▶ Work request
Could you copy the whole listing below exactly as written?

▶ Extracted records
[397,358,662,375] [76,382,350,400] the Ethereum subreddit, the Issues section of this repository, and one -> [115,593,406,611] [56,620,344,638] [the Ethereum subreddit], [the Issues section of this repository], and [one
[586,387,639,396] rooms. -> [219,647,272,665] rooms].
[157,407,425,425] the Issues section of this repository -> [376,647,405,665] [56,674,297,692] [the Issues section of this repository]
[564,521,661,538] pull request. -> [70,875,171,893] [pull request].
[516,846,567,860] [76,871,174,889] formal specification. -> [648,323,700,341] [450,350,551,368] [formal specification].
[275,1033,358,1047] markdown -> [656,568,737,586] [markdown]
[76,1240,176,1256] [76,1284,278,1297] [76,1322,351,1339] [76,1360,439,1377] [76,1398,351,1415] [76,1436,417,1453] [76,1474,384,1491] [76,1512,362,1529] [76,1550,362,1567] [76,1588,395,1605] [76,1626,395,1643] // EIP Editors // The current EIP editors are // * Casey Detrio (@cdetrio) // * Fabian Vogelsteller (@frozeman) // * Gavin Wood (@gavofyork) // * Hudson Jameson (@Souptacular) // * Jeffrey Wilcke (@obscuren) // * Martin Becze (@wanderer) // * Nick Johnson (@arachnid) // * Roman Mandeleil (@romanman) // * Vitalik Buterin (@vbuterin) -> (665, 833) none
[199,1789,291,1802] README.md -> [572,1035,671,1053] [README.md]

▶ Answer section
[397,358,662,375] [76,382,350,400] the Ethereum subreddit, the Issues section of this repository, and one -> [115,593,406,611] [56,620,344,638] [the Ethereum subreddit], [the Issues section of this repository], and [one
[586,387,639,396] rooms. -> [219,647,272,665] rooms].
[157,407,425,425] the Issues section of this repository -> [376,647,405,665] [56,674,297,692] [the Issues section of this repository]
[564,521,661,538] pull request. -> [70,875,171,893] [pull request].
[516,846,567,860] [76,871,174,889] formal specification. -> [648,323,700,341] [450,350,551,368] [formal specification].
[275,1033,358,1047] markdown -> [656,568,737,586] [markdown]
[76,1240,176,1256] [76,1284,278,1297] [76,1322,351,1339] [76,1360,439,1377] [76,1398,351,1415] [76,1436,417,1453] [76,1474,384,1491] [76,1512,362,1529] [76,1550,362,1567] [76,1588,395,1605] [76,1626,395,1643] // EIP Editors // The current EIP editors are // * Casey Detrio (@cdetrio) // * Fabian Vogelsteller (@frozeman) // * Gavin Wood (@gavofyork) // * Hudson Jameson (@Souptacular) // * Jeffrey Wilcke (@obscuren) // * Martin Becze (@wanderer) // * Nick Johnson (@arachnid) // * Roman Mandeleil (@romanman) // * Vitalik Buterin (@vbuterin) -> (665, 833) none
[199,1789,291,1802] README.md -> [572,1035,671,1053] [README.md]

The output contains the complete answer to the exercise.